7. Features matter: As we get closer to launch, pay attention to the ways in which phone makers differentiate their products. Microsoft is requiring them to include a number of different features, but many of these are simply minimums, so many device makers will try to one-up the competition with various enhancements. Key among these will be faster (over 1 GHz) CPUs, RAM (256 MB minimum) and storage (8 GB minimum), camera features (HD video, for example, is not a requirement), a hardware keyboard (if that's important to you) and so on. I'm not sure whether I'll do much around comparing individual phone models, but plenty of others (read: gadget sites with too much time on their hands) will. Pay attention and get the device that makes the most sense for you.

I will formalize this into a full article as we get closer to launch.

Will Windows Phone Support Tethering?

OK, my inbox is flooded with Windows Phone questions. Another hugely popular query goes like this:

Will Windows Phone support tethering (a.k.a. Internet Connection Sharing)?

While I'm not at liberty to discuss certain aspects of Microsoft's plans for Windows Phone, I think it's fair (and OK) to note the following: Windows Phone will ship in a largely unfinished state because the company needs to get a decent product in market quickly. And the current, near-final Windows Phone version I'm using in the prototype device does not include this functionality.

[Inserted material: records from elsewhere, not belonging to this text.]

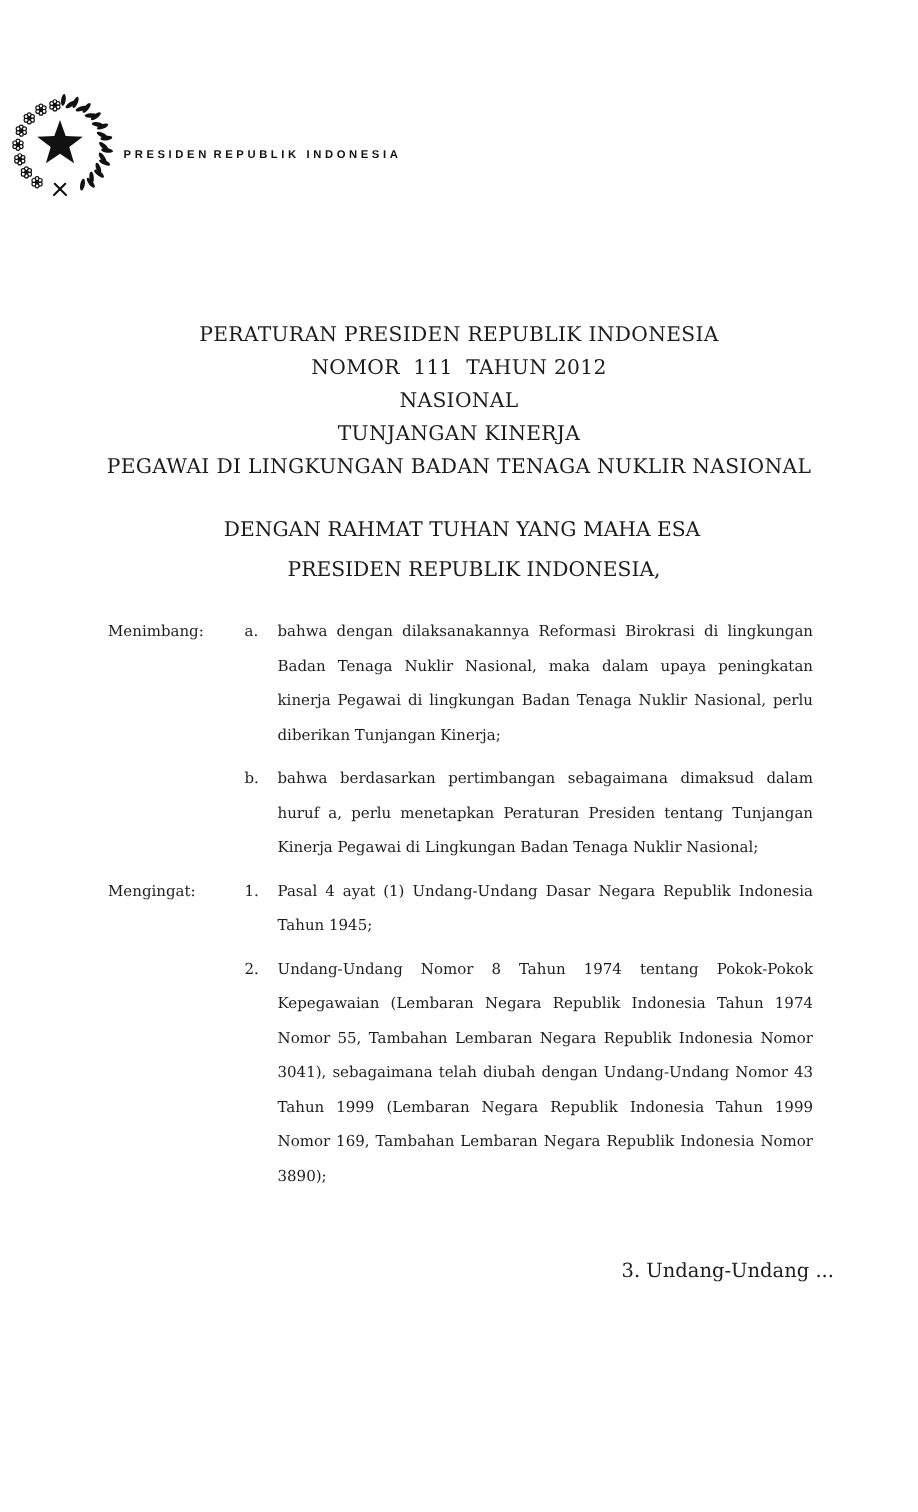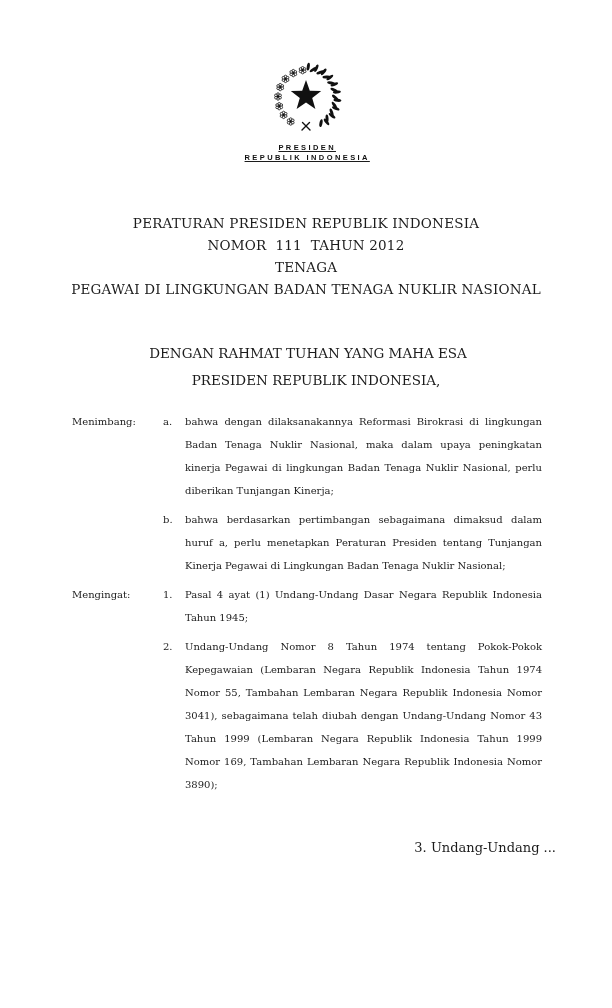"PRESIDEN" .letterhead { flex-direction: column -> row; text-decoration: underline -> none }
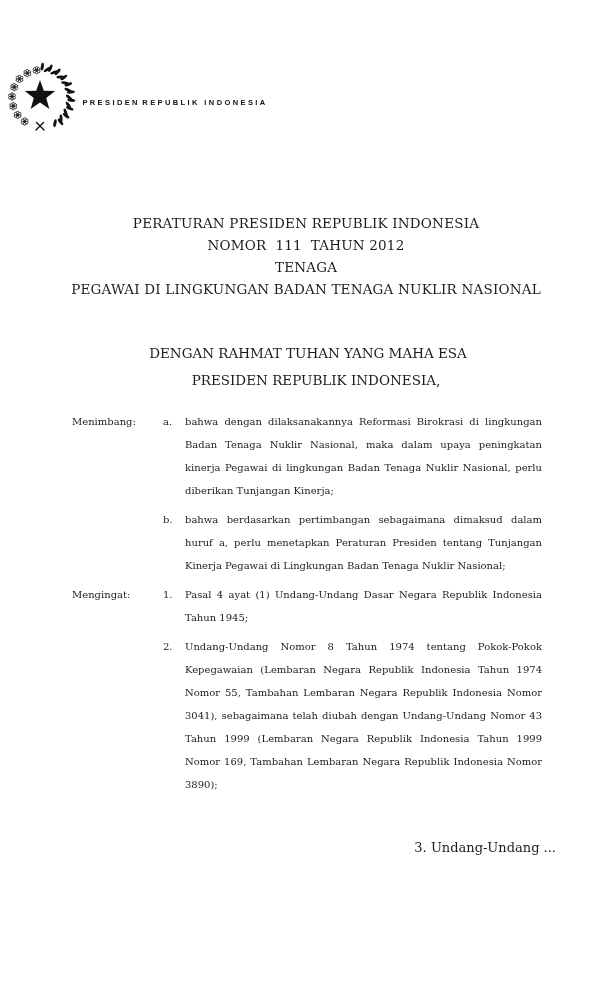"TENAGA" div { text: TENAGA -> NASIONAL }
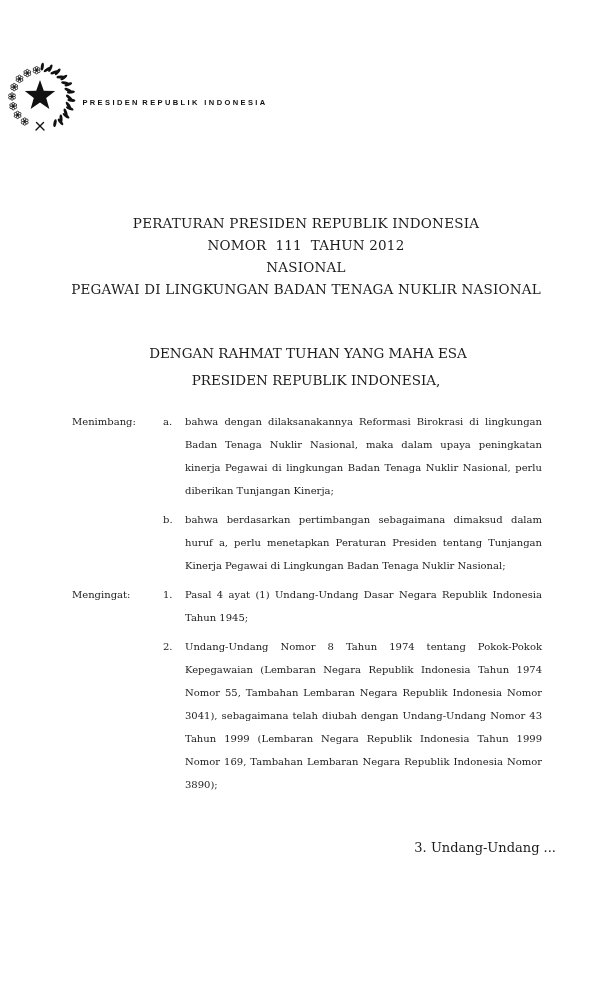"TUNJANGAN KINERJA" div { html: none -> <div>TUNJANGAN KINERJA</div> }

Is It An Upgrade or a New Computer?

Martin C. asks:

I have a desktop PC which I would like to upgrade. The upgrade involves the motherboard, CPU and memory. I will keep the hard drives, Bluray writer, GPU, PSU, monitors, case and all other peripherals. Some might consider my upgrade a new computer, but is it really? Will I have trouble with Windows Genuine Advantage?

Yes. Yes, you will.

The upgrade you describe will almost certainly constitute a new PC in the eyes of Windows Product Activation. And if so, you will be prompted to activate the OS again. Depending on a number of factors--one of which is the amount of time since you last activated that product key--you'll be granted an online activation, or not. If you are not, you will need to call Microsoft, using the toll-free number provided in the Product Activation wizard, and activate over the phone. This is generally less painful than it sounds, and while I've heard of a few exceptions, Microsoft generally grants these activations without requiring an explanation.